Data provided -
%%

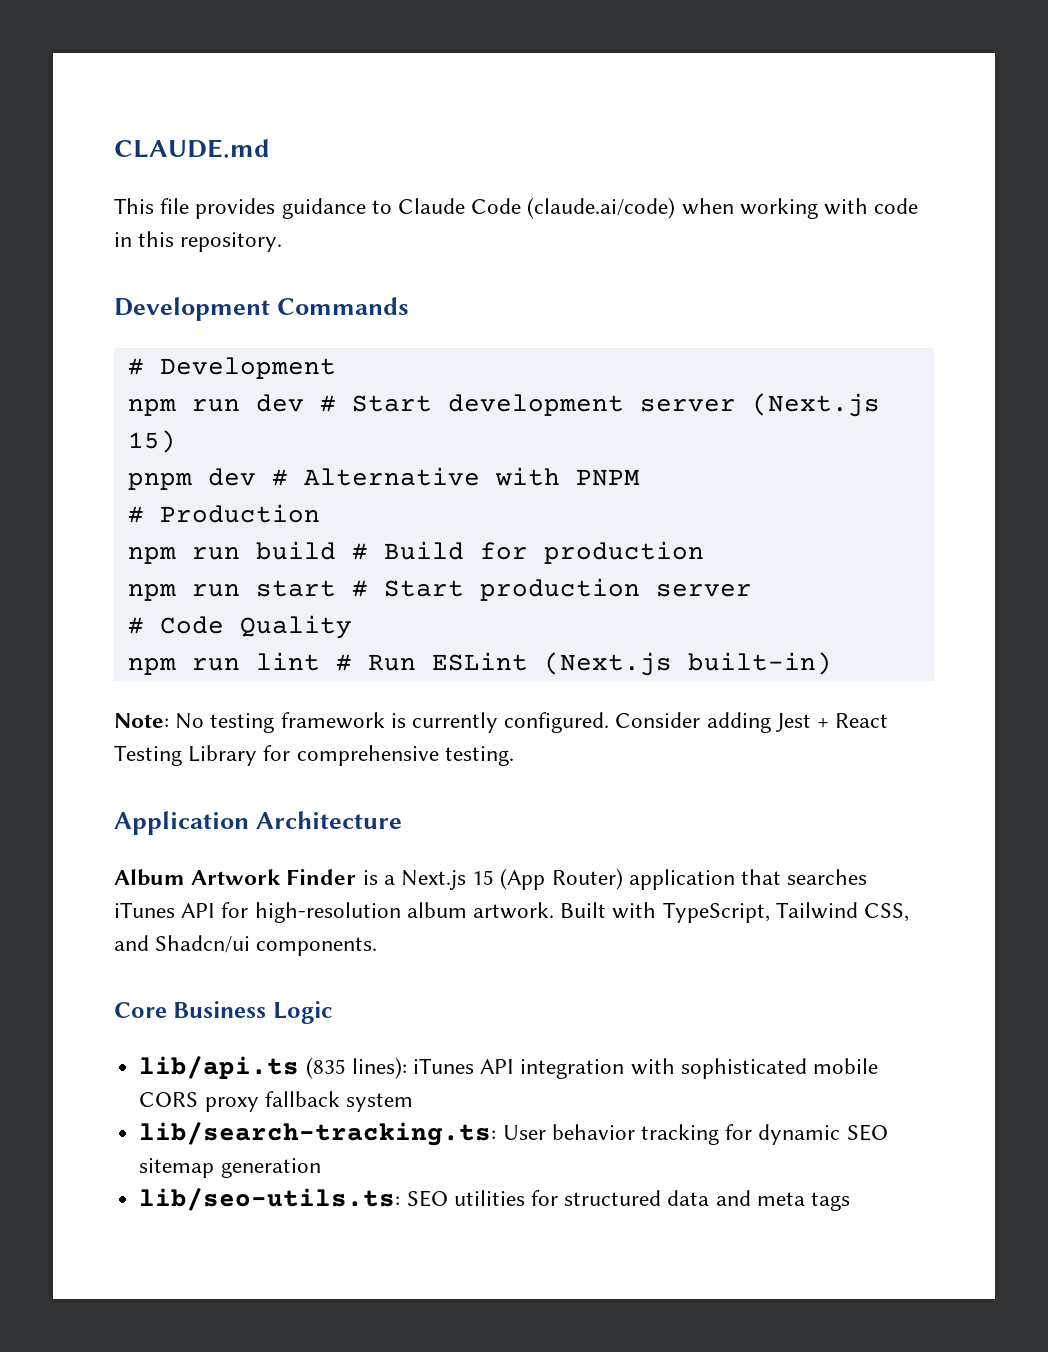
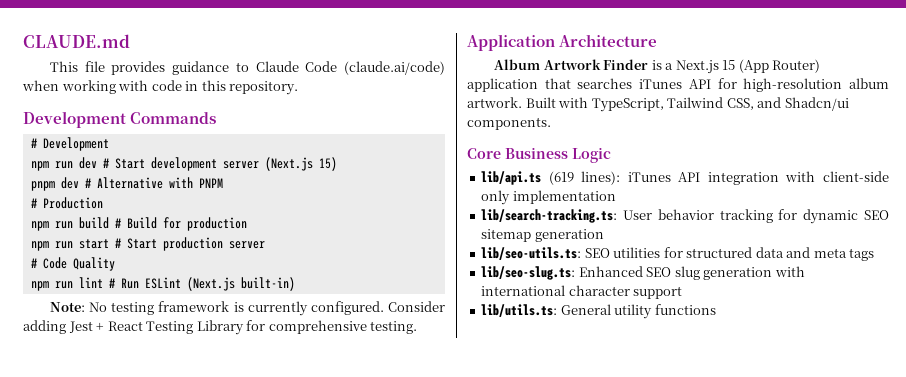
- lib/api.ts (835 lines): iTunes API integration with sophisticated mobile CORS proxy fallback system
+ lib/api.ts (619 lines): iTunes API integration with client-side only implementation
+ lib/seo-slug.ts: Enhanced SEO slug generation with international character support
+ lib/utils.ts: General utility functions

%%
%%

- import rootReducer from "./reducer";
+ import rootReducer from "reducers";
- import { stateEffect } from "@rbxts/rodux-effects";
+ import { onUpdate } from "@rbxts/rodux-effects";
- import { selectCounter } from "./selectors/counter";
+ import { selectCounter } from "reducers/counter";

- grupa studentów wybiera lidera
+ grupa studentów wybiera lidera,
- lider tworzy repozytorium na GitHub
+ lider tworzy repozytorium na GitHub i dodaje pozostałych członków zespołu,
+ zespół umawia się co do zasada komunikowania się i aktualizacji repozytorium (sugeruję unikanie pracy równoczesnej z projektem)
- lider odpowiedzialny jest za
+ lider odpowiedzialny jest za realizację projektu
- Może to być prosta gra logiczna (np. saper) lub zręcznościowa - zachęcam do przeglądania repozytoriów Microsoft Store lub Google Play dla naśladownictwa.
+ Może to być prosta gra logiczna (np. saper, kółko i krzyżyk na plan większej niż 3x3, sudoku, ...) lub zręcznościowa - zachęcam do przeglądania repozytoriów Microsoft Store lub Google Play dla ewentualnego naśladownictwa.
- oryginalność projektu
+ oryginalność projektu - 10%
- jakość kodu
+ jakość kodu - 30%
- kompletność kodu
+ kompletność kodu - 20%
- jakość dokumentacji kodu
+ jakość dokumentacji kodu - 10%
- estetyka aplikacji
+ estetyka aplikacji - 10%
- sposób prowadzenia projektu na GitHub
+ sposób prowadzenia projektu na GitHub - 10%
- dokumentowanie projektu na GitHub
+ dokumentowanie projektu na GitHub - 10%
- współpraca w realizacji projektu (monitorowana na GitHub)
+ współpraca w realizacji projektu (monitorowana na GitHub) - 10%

%%

Your assignment -
Every line above from the line with "na GitHub i" to the line with "GitHub) - 10%", inclusive, must be returned exactly; no other line belongs in the reply.

Answer section -
+ lider tworzy repozytorium na GitHub i dodaje pozostałych członków zespołu,
+ zespół umawia się co do zasada komunikowania się i aktualizacji repozytorium (sugeruję unikanie pracy równoczesnej z projektem)
- lider odpowiedzialny jest za
+ lider odpowiedzialny jest za realizację projektu
- Może to być prosta gra logiczna (np. saper) lub zręcznościowa - zachęcam do przeglądania repozytoriów Microsoft Store lub Google Play dla naśladownictwa.
+ Może to być prosta gra logiczna (np. saper, kółko i krzyżyk na plan większej niż 3x3, sudoku, ...) lub zręcznościowa - zachęcam do przeglądania repozytoriów Microsoft Store lub Google Play dla ewentualnego naśladownictwa.
- oryginalność projektu
+ oryginalność projektu - 10%
- jakość kodu
+ jakość kodu - 30%
- kompletność kodu
+ kompletność kodu - 20%
- jakość dokumentacji kodu
+ jakość dokumentacji kodu - 10%
- estetyka aplikacji
+ estetyka aplikacji - 10%
- sposób prowadzenia projektu na GitHub
+ sposób prowadzenia projektu na GitHub - 10%
- dokumentowanie projektu na GitHub
+ dokumentowanie projektu na GitHub - 10%
- współpraca w realizacji projektu (monitorowana na GitHub)
+ współpraca w realizacji projektu (monitorowana na GitHub) - 10%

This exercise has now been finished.